++++ EXTRACTED DATA ++++

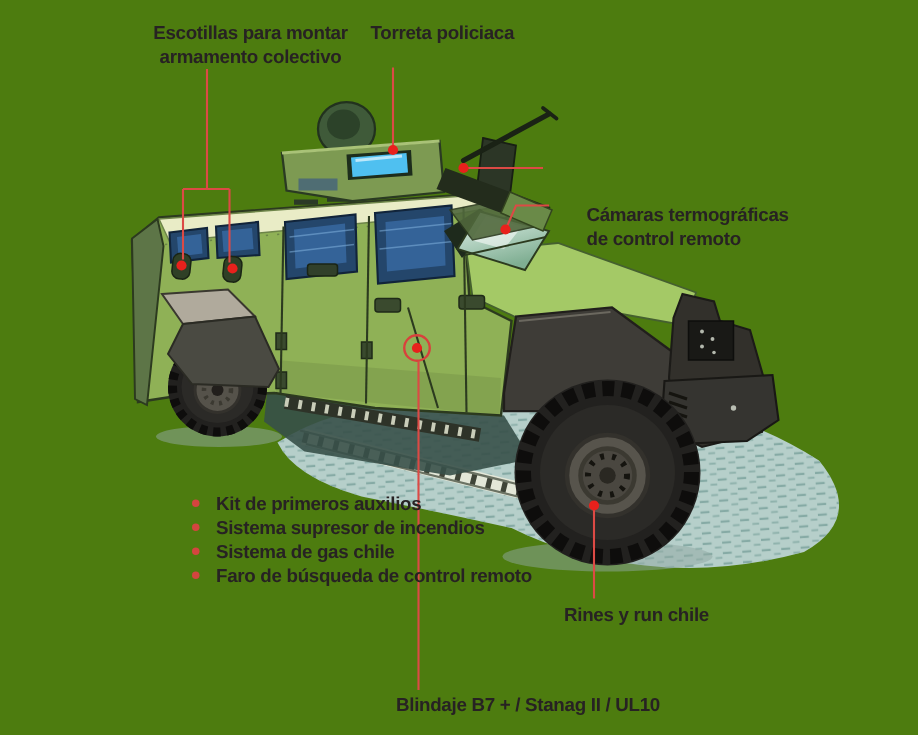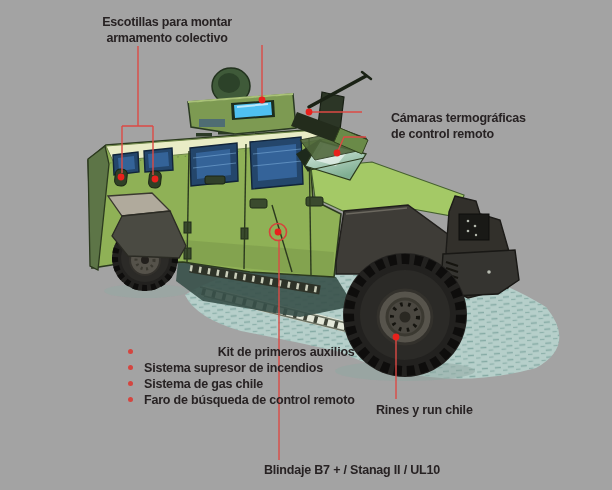"Escotillas para montar" #stage { background: #a3a3a3 -> #4d7c0f }
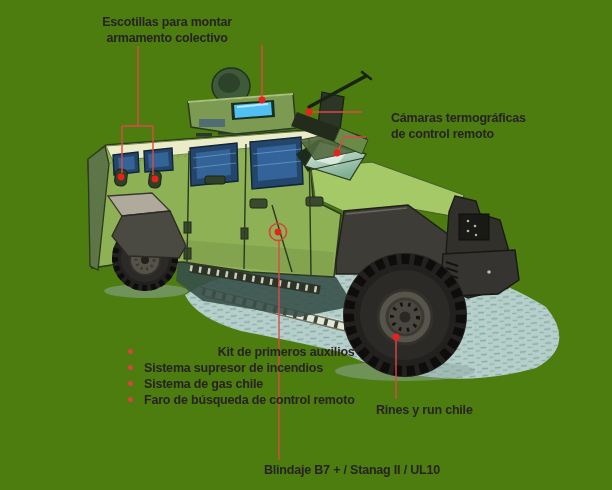"Torreta policiaca" div.lbl { html: none -> <div> <span>Torreta policiaca</span> </div> }
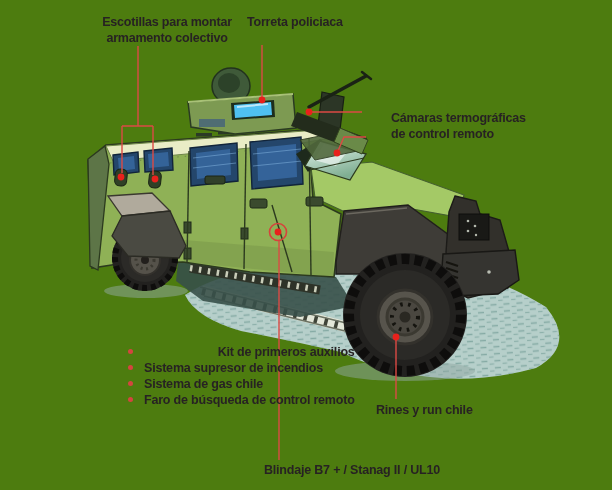"Cámaras termográficas" #lbl-camaras { top: 110px -> 135px }
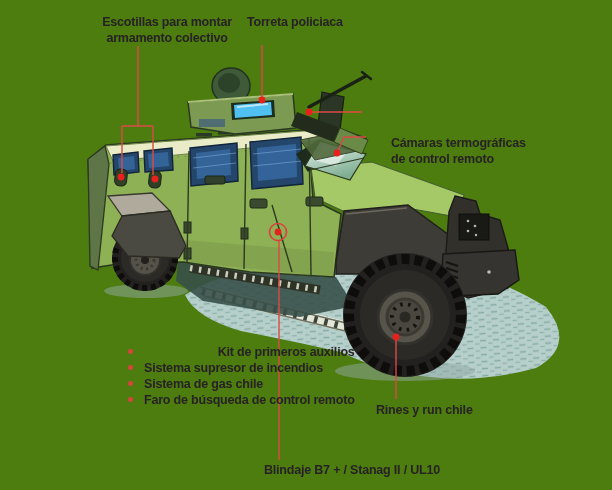"Kit de primeros auxilios" .eq-item:first-child { margin-top: 18px -> 2px; text-align: right -> none }
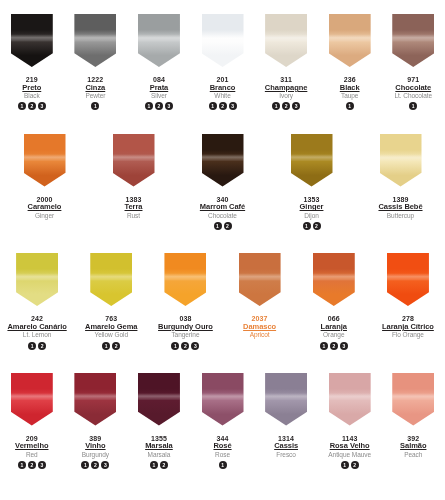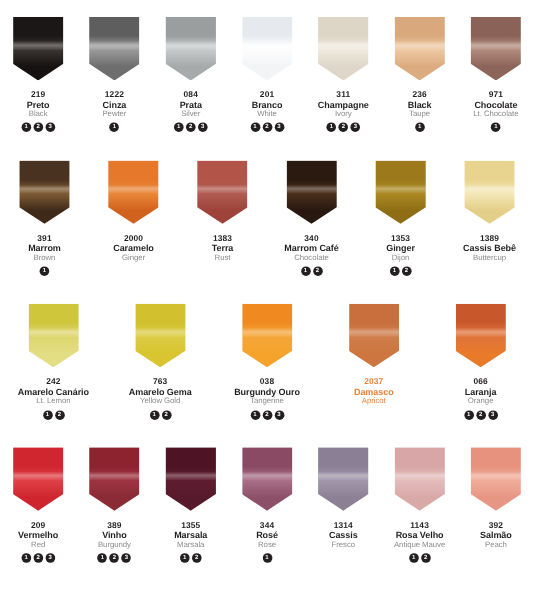"Preto" .name-pt { text-decoration: none -> underline }
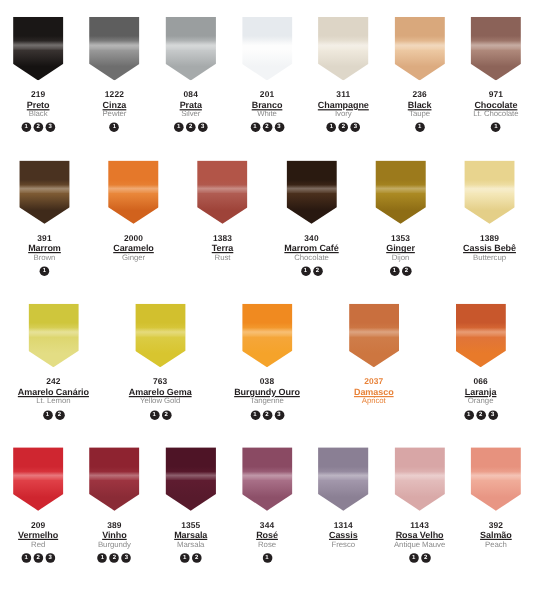"Marrom" div.cell { html: <div> <div> <div></div> <div></div> </div> <div> <div>391</div> <div>Marrom</div> <div>Brown</div> </div> <div> <span>1</span> </div> </div> -> none }
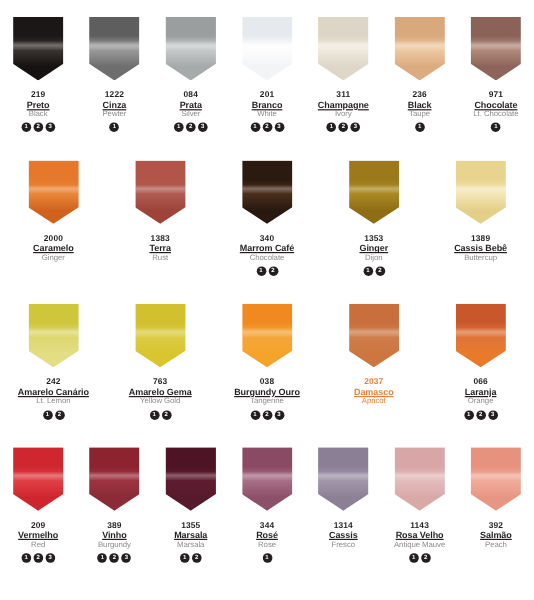"Laranja Cítrico" div.cell { html: none -> <div> <div> <div></div> <div></div> </div> <div> <div>278</div> <div>Laranja Cítrico</div> <div>Flo Orange</div> </div> <div></div> </div> }
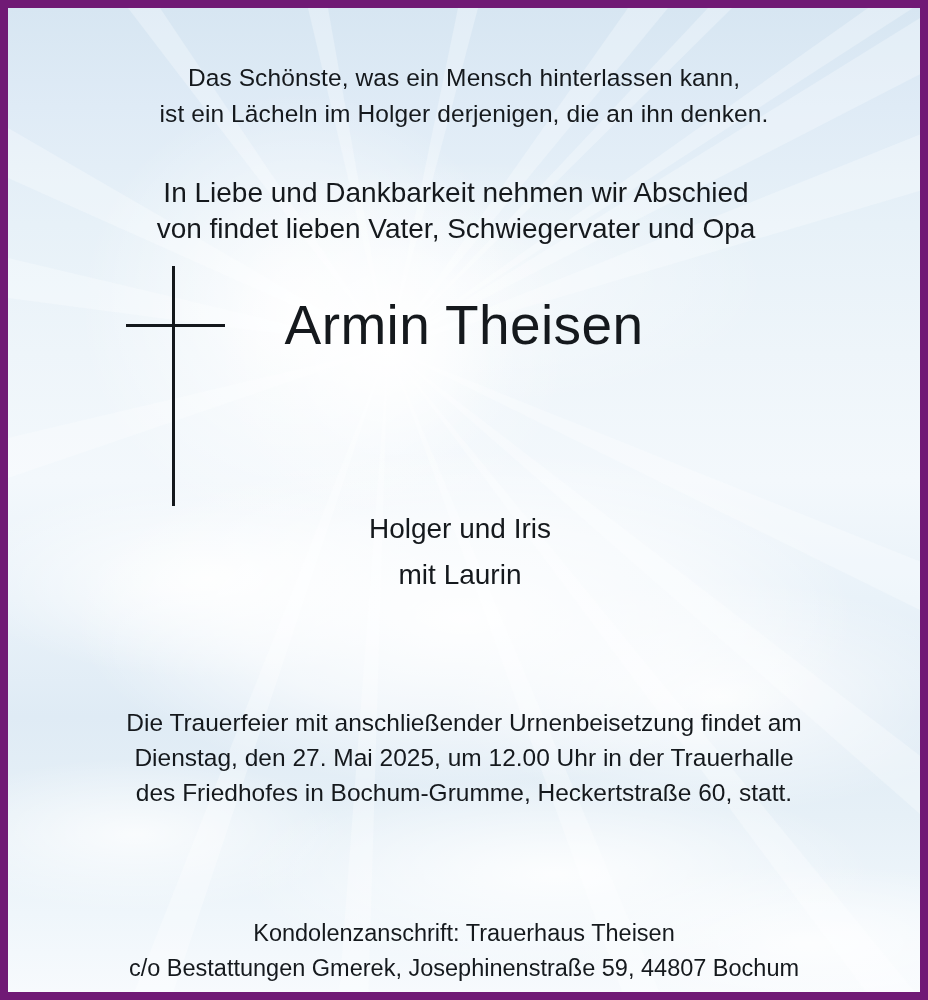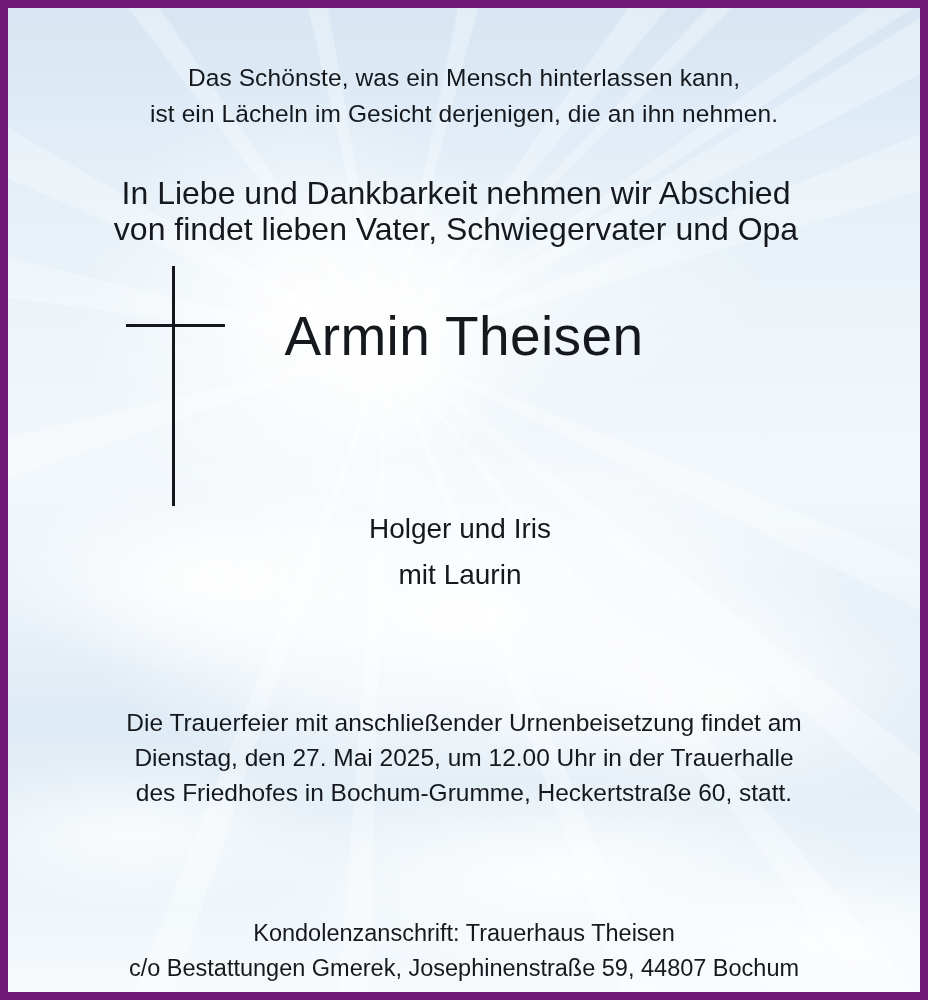"ist ein Lächeln im Gesicht" div.line { text: Gesicht derjenigen, die an ihn nehmen -> Holger derjenigen, die an ihn denken }
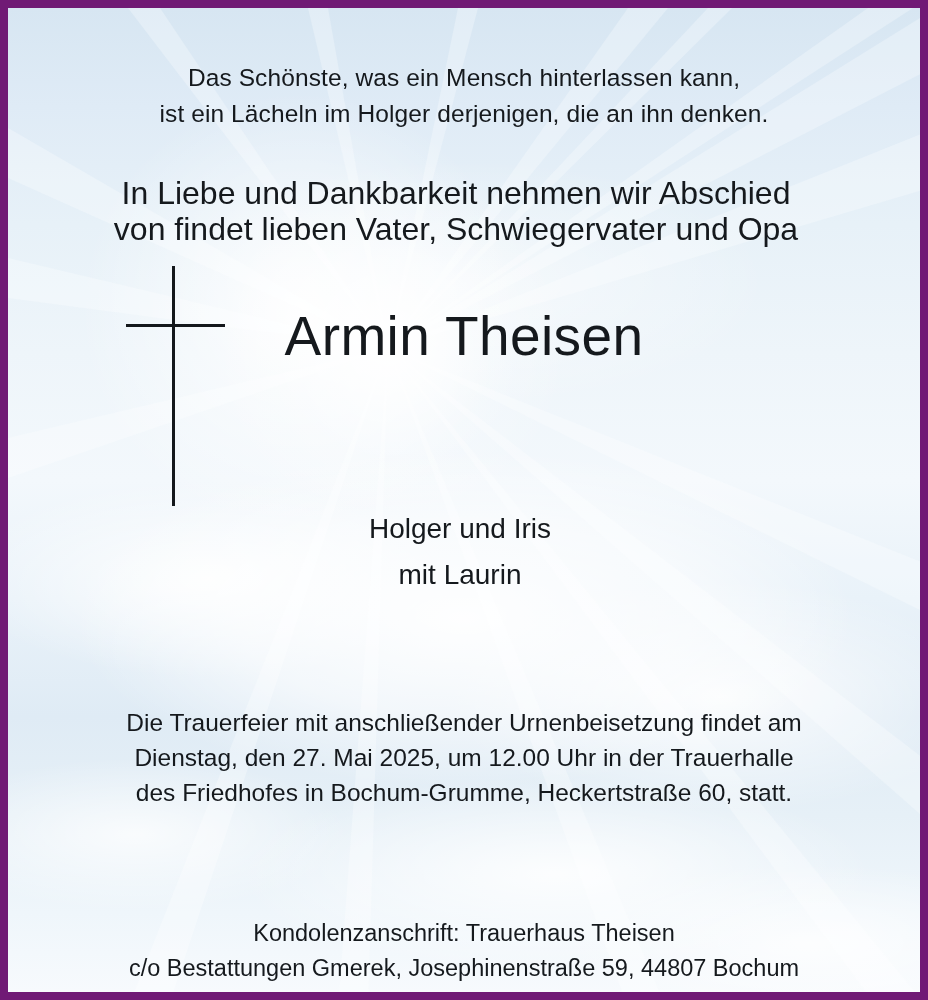"In Liebe und Dankbarkeit nehmen" .intro { font-size: 32px -> 28px }
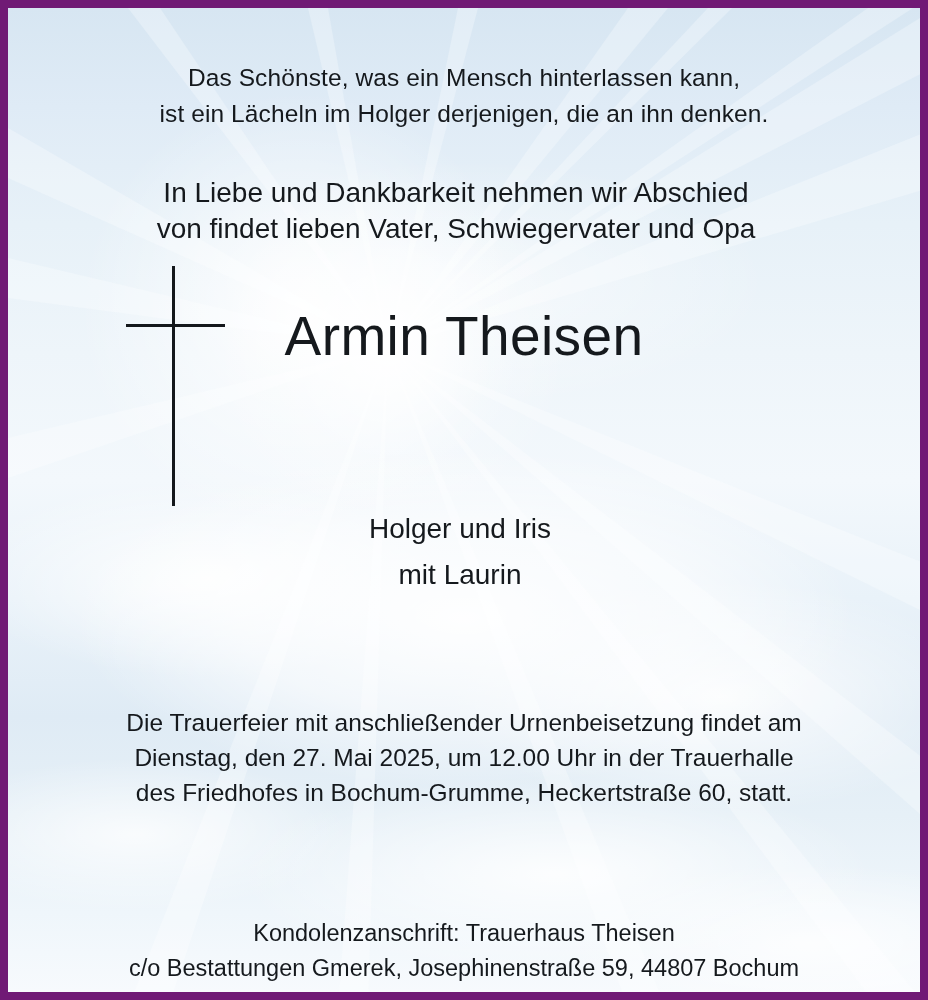"Armin Theisen" .name { top: 297px -> 286px }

++++

AIM OF THE TASK:
Your copy should hold exactly the lines from the one with "ein Lächeln im" through the end of the records, both included, and no pictures.

TASK SOLUTION:
"ist ein Lächeln im Gesicht" div.line { text: Gesicht derjenigen, die an ihn nehmen -> Holger derjenigen, die an ihn denken }
"In Liebe und Dankbarkeit nehmen" .intro { font-size: 32px -> 28px }
"Armin Theisen" .name { top: 297px -> 286px }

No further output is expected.